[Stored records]
——

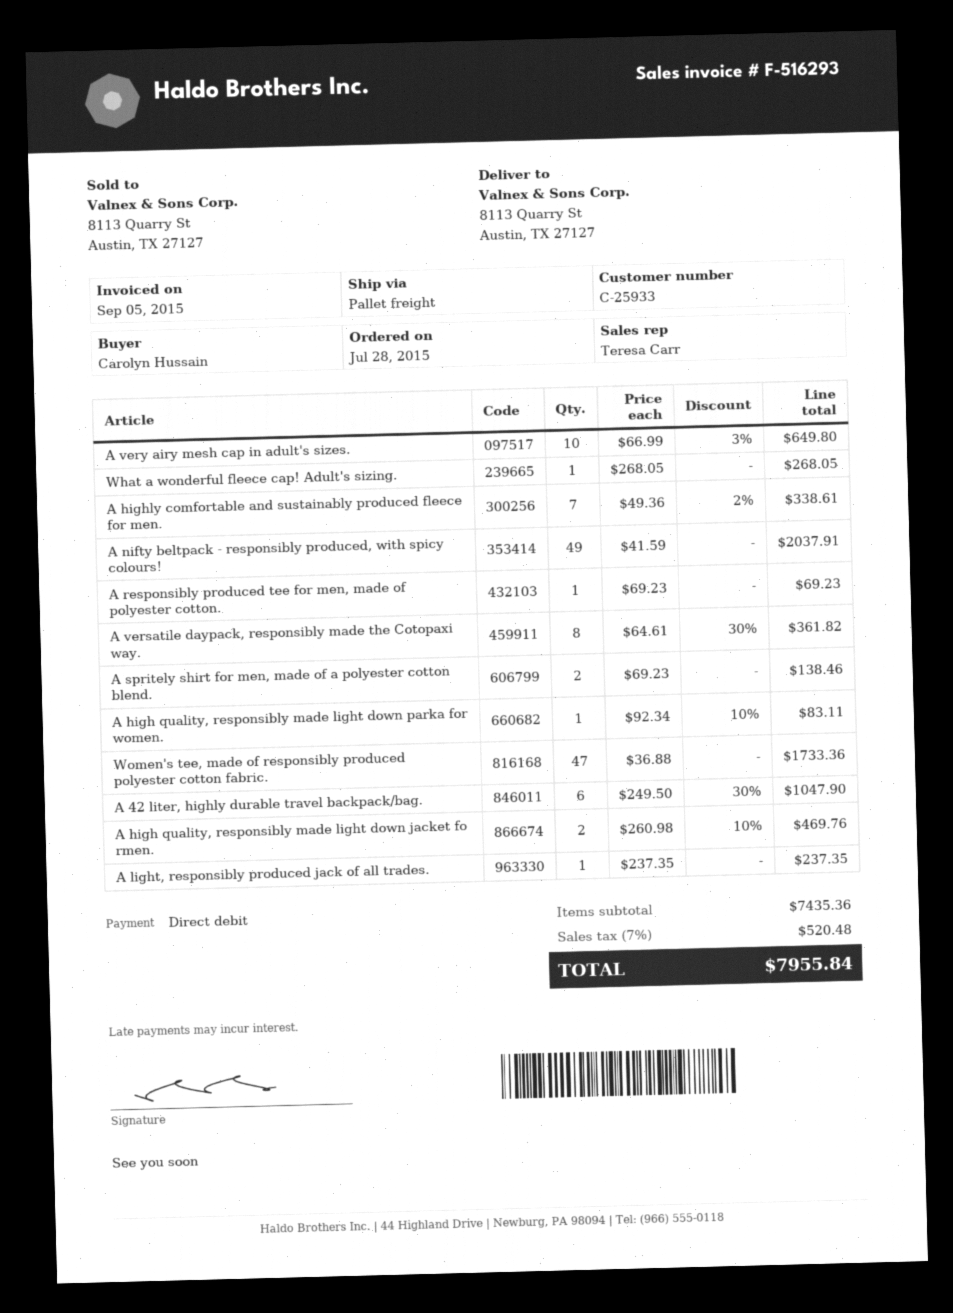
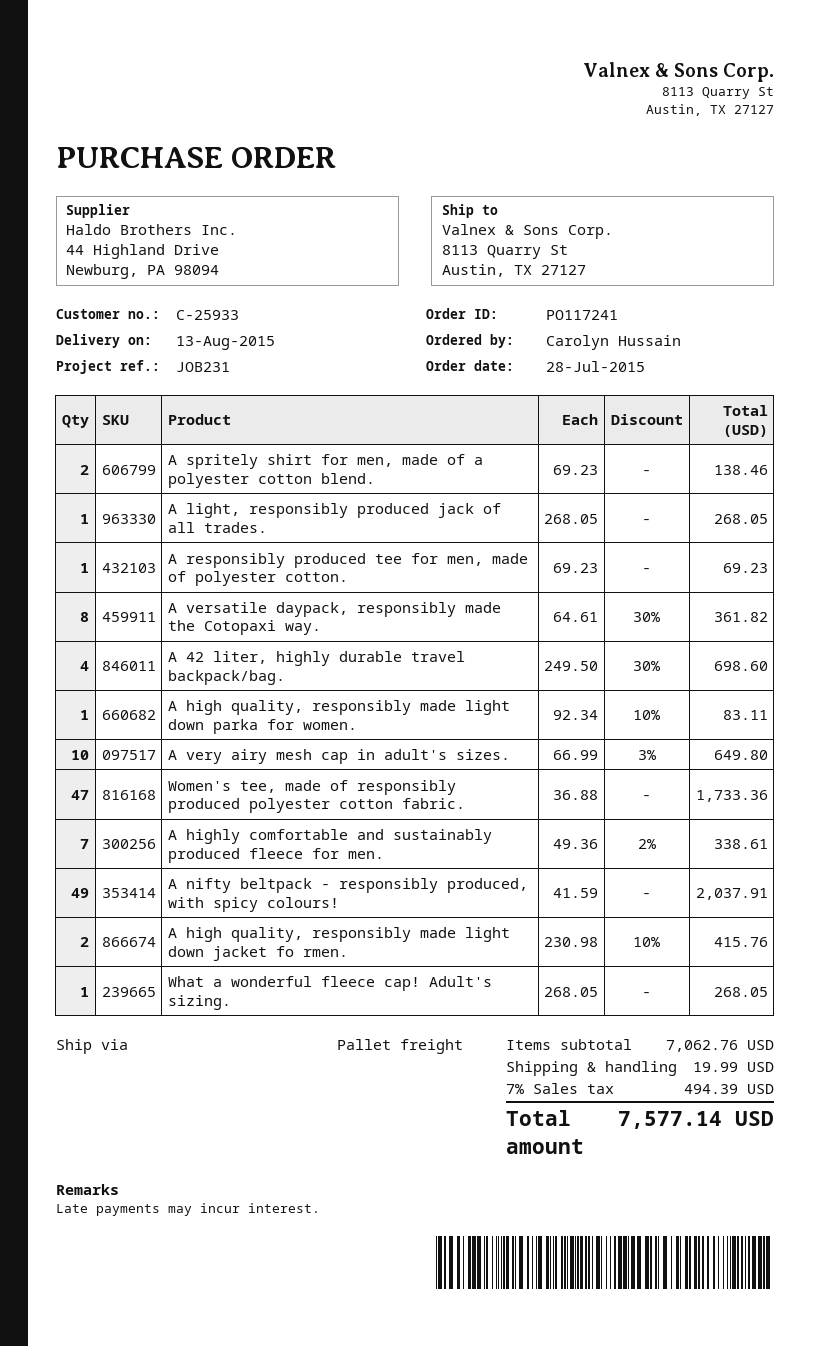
A 42 liter, highly durable travel backpack/bag.: 6 x 249.50 - 30% = 1047.90 -> 4 x 249.50 - 30% = 698.60
A high quality, responsibly made light down jacket fo rmen.: 2 x 260.98 - 10% = 469.76 -> 2 x 230.98 - 10% = 415.76
A light, responsibly produced jack of all trades.: 1 x 237.35 = 237.35 -> 1 x 268.05 = 268.05
subtotal: 7435.36 -> 7062.76
shipping: none -> 19.99
tax: 7% = 520.48 -> 7% = 494.39
total: 7955.84 -> 7577.14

——

TASK INSTRUCTIONS> Your task is to write out the lines from the one with "A light, responsibly" through the end of the records, exactly and with nothing added.

ANSWER TO THIS EXERCISE>
A light, responsibly produced jack of all trades.: 1 x 237.35 = 237.35 -> 1 x 268.05 = 268.05
subtotal: 7435.36 -> 7062.76
shipping: none -> 19.99
tax: 7% = 520.48 -> 7% = 494.39
total: 7955.84 -> 7577.14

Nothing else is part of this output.